EP by Public Service Broadcasting
- Released: 28 May 2012
- Genre: Art rock, indie rock, electronica
- Length: 17:41
- Label: Test Card Recordings
- Producer: J. Willgoose, Esq

Public Service Broadcasting chronology
| One (2010) | The War Room (2012) | Inform-Educate-Entertain (2013) |

= The War Room (EP) =

The War Room, is a five-track EP from Public Service Broadcasting.

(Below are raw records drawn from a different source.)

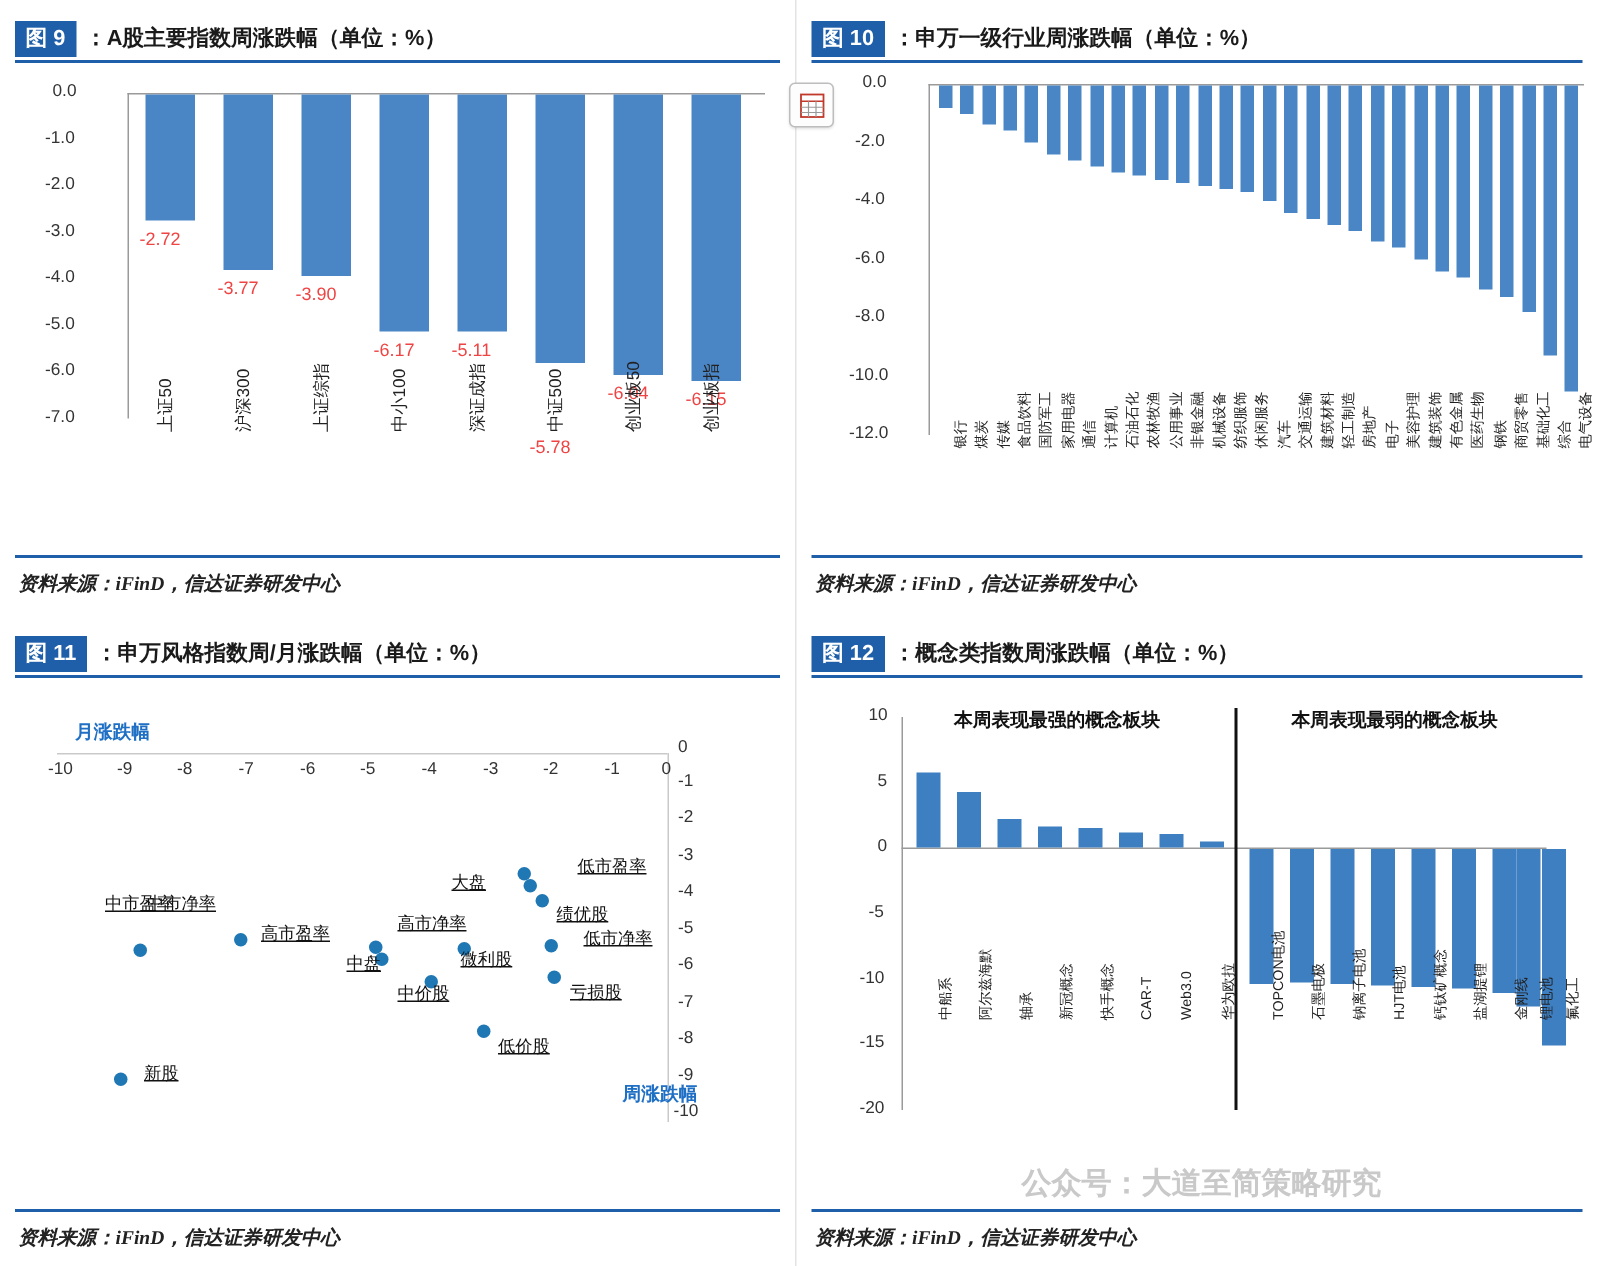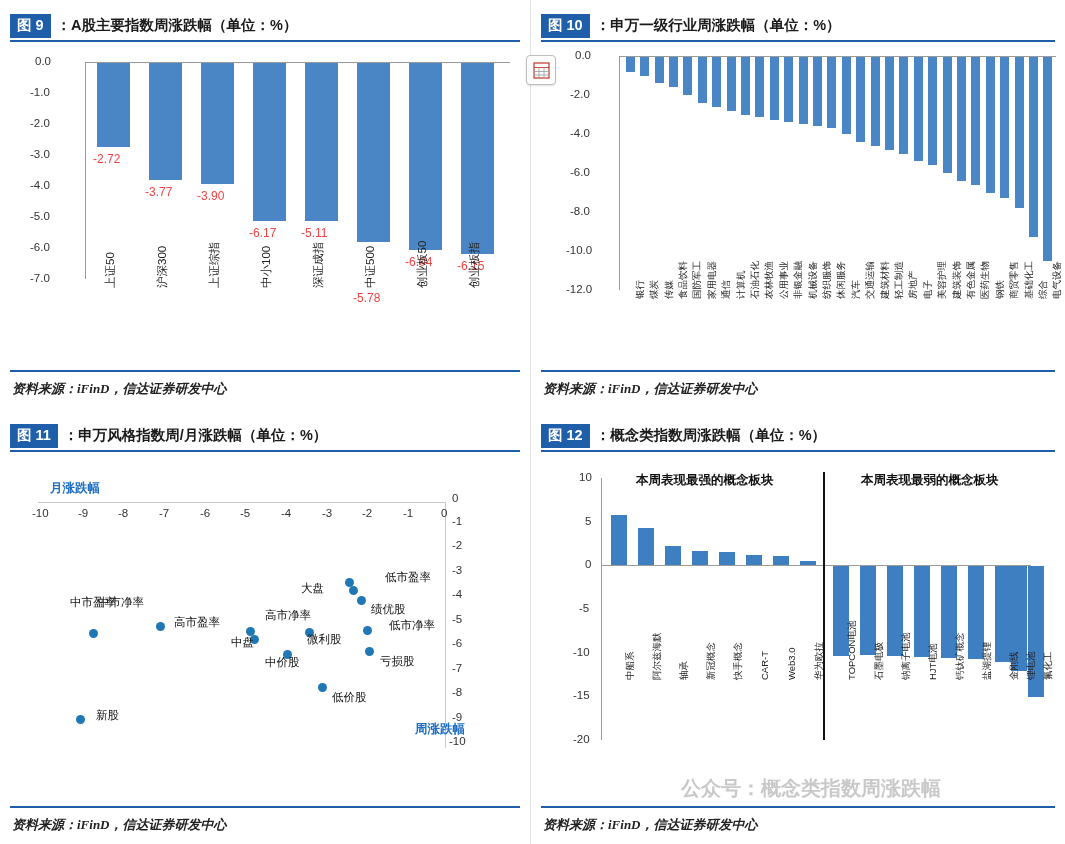"低市盈率" .pt-label { text-decoration: none -> underline }
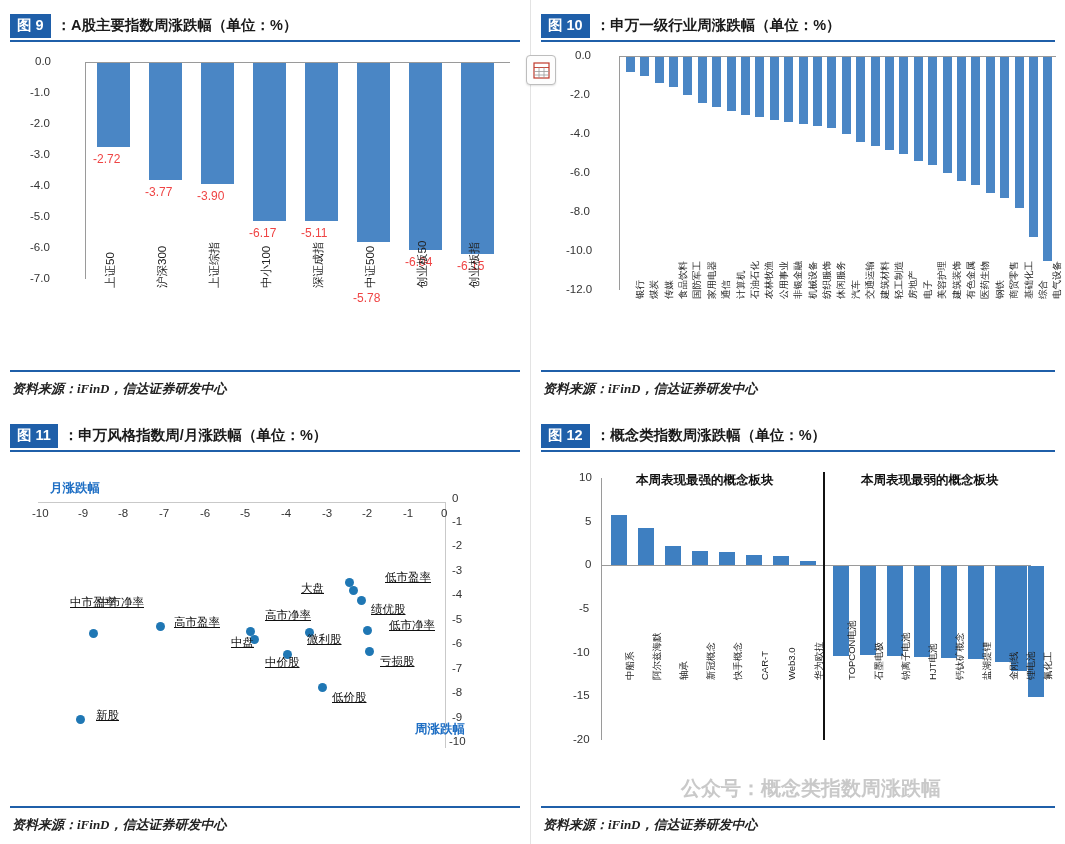"公众号：概念类指数周涨跌幅" div.watermark { text: 概念类指数周涨跌幅 -> 大道至简策略研究 }
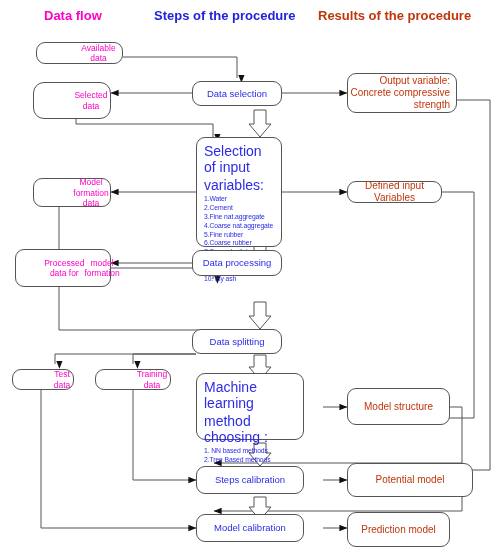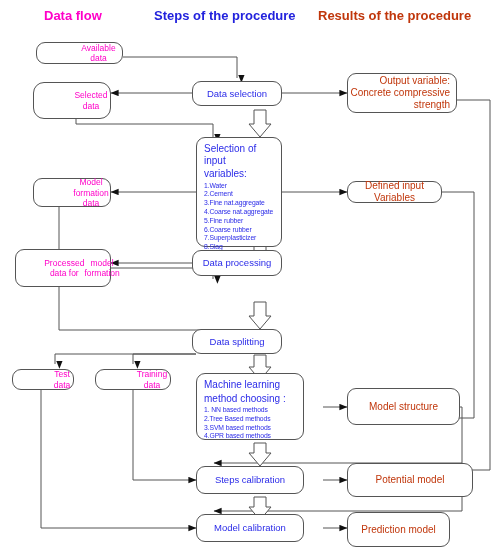"Selection of input" .listbox .ttl { font-size: 10px -> 14px }
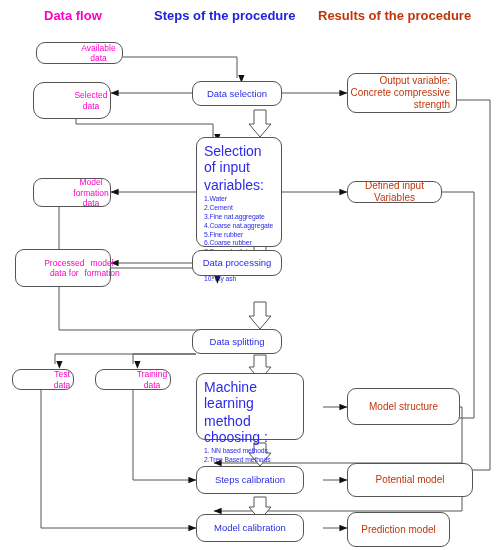"Model structure" div.node { width: 113px -> 103px }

The EP is dedicated to J. Willgoose, Esq's great-uncle George Willgoose who died at Dunkirk.

Professional ratings
Review scores
| Source | Rating |
| The Independent | Star |

==Track listing==

| No. | Title | Length |
|---|---|---|
| 1. | "If War Should Come" | 4:38 |
| 2. | "London Can Take It" | 3:28 |
| 3. | "Spitfire" | 3:56 |
| 4. | "Dig for Victory" | 3:17 |
| 5. | "Waltz for George" | 2:24 |
| Total length: |  | 16:43 |

==Personnel==
- J. Willgoose, Esq. - Banjo, Electronics, Guitar, Sampling
- Stephen Hackshaw - Strings
- Wrigglesworth - Drums, Electronics, Piano
- Barry Gardner - Mastering
- Charlie Thomas - Drum Engineering

== Samples ==
The first four tracks on the EP featured each use samples from a different British World War II propaganda film; If War Should Come (1939), London Can Take It! (1940), The First of the Few (1942) and Dig for Victory (1941).

== Cover artwork ==
The front cover of the EP used a photograph of the bomb-damaged library in Holland House in Kensington, London. A copy is held by the Historic England Archive who record that it was taken on 23 October 1940 and attribute it to Mr. Harrison of Fox Photos.